Activity -
Below is a listing. Copy each line of it that holds the word "范围内有敌人".

Records supplied -
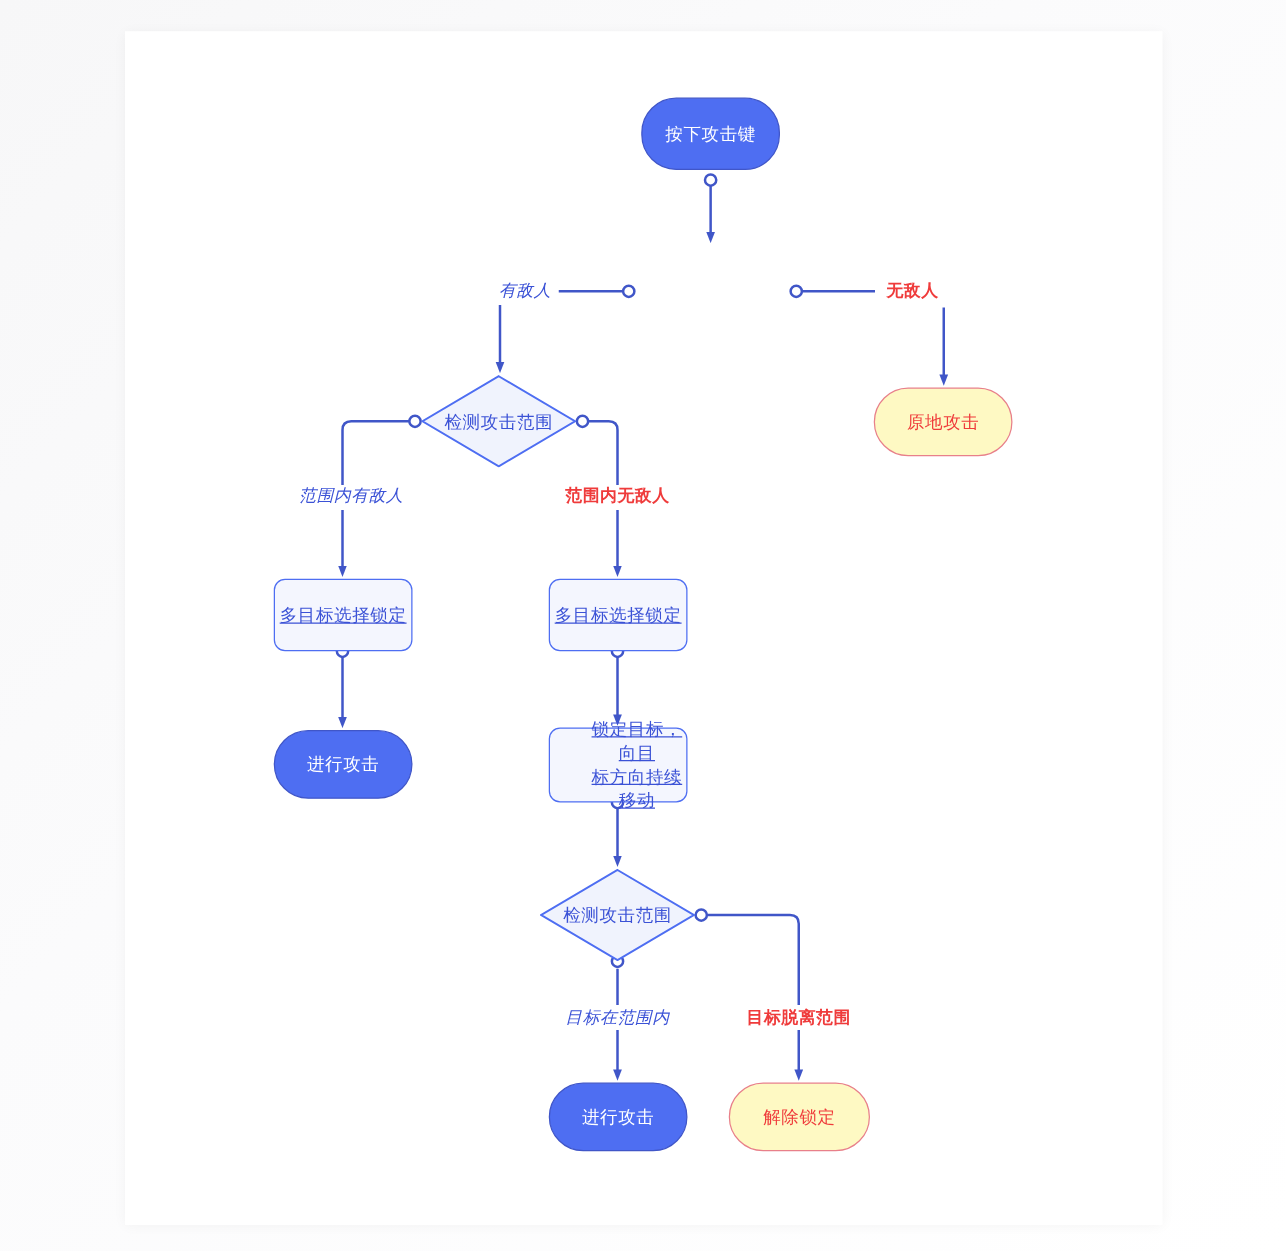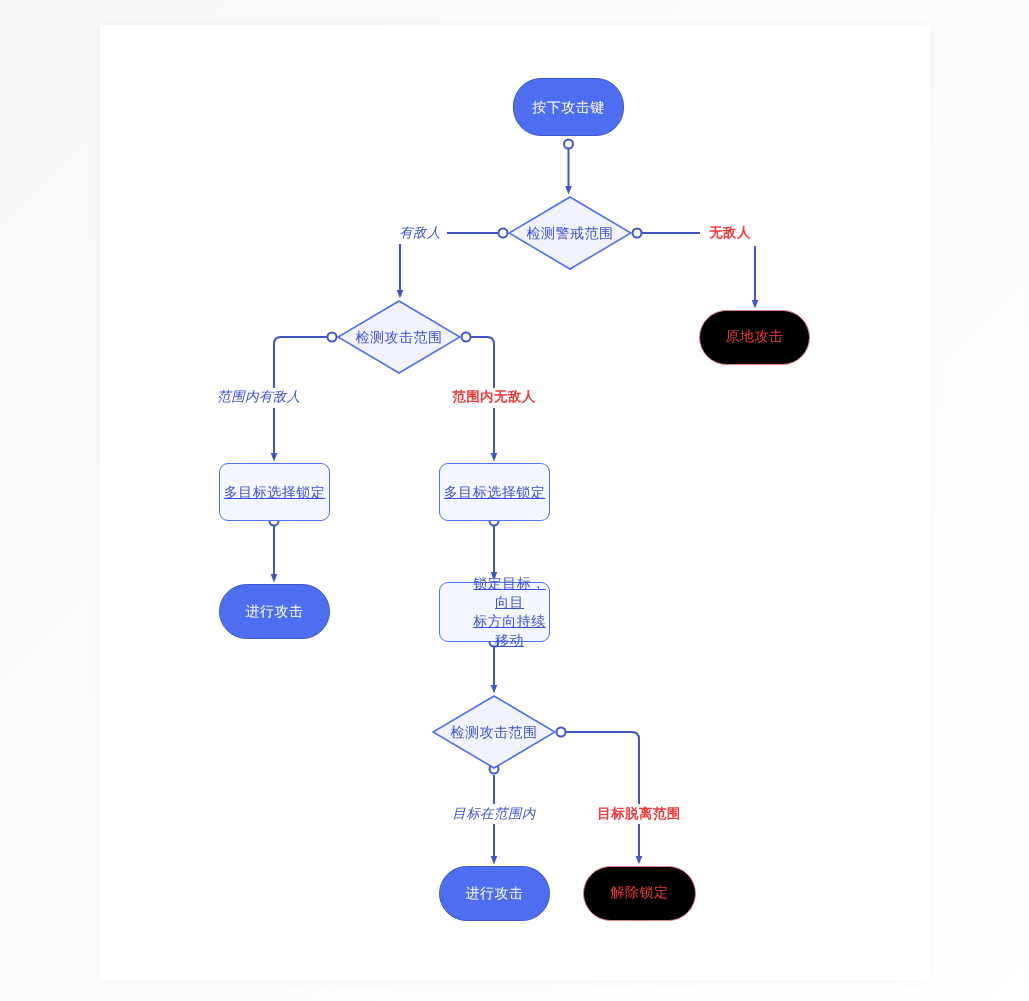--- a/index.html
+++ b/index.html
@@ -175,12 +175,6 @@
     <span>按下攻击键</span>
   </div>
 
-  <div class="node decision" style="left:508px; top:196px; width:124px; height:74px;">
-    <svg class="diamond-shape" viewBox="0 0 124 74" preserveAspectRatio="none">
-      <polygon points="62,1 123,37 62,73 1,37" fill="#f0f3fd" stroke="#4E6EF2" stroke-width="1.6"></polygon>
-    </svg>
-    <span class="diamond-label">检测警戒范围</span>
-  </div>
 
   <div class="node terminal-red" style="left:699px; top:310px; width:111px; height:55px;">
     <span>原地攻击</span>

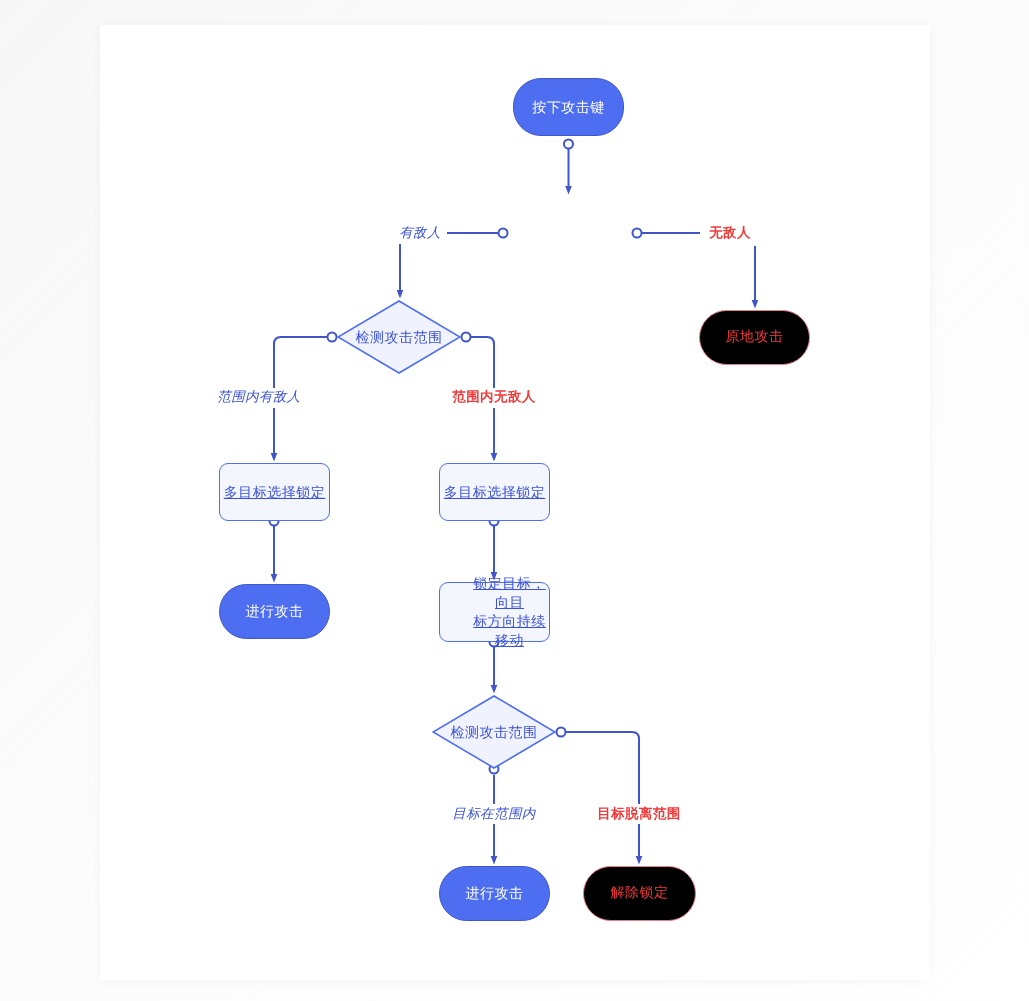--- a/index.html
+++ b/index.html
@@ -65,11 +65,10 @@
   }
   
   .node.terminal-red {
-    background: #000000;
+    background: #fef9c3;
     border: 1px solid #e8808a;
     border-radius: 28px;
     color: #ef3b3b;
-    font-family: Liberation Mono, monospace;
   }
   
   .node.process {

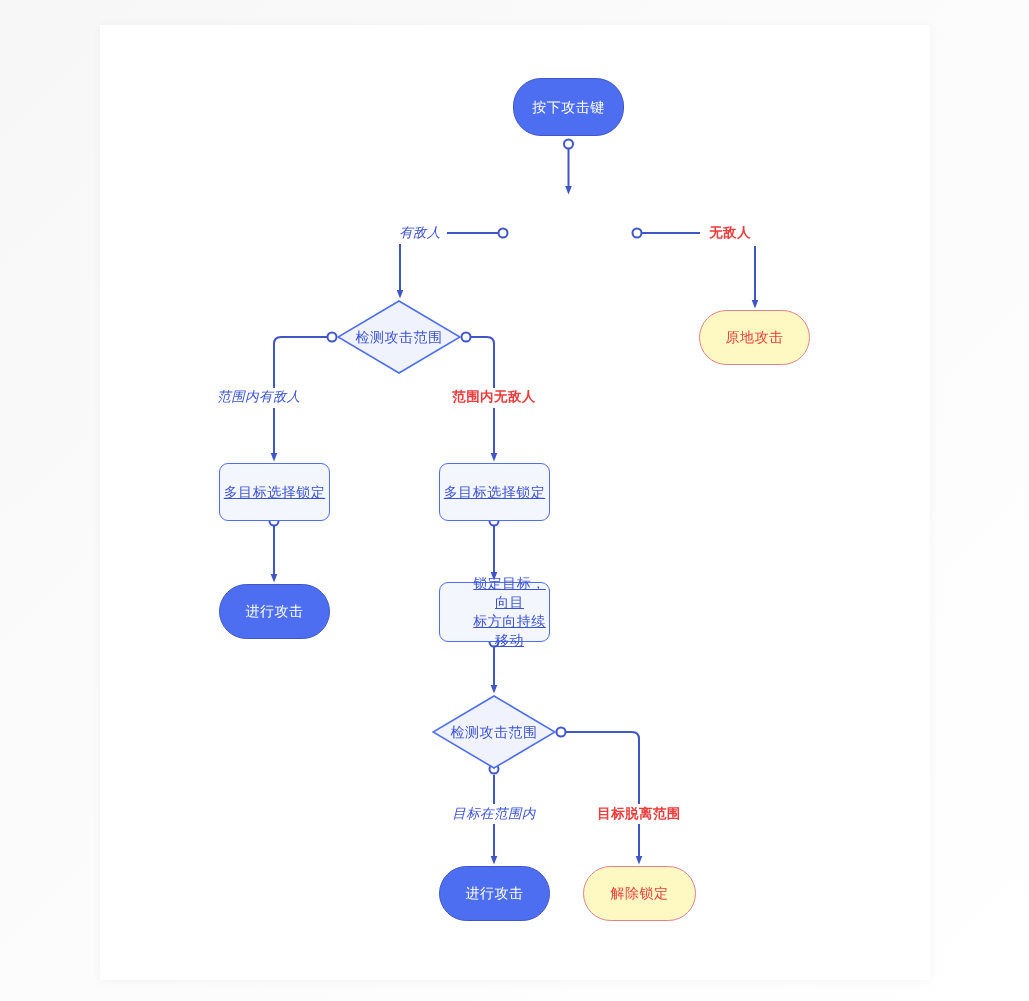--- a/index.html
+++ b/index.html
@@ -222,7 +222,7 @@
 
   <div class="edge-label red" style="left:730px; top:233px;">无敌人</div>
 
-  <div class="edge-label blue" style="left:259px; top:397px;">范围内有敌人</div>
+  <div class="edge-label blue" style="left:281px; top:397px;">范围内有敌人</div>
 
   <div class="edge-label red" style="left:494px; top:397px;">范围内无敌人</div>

Task response -
-  <div class="edge-label blue" style="left:259px; top:397px;">范围内有敌人</div>
+  <div class="edge-label blue" style="left:281px; top:397px;">范围内有敌人</div>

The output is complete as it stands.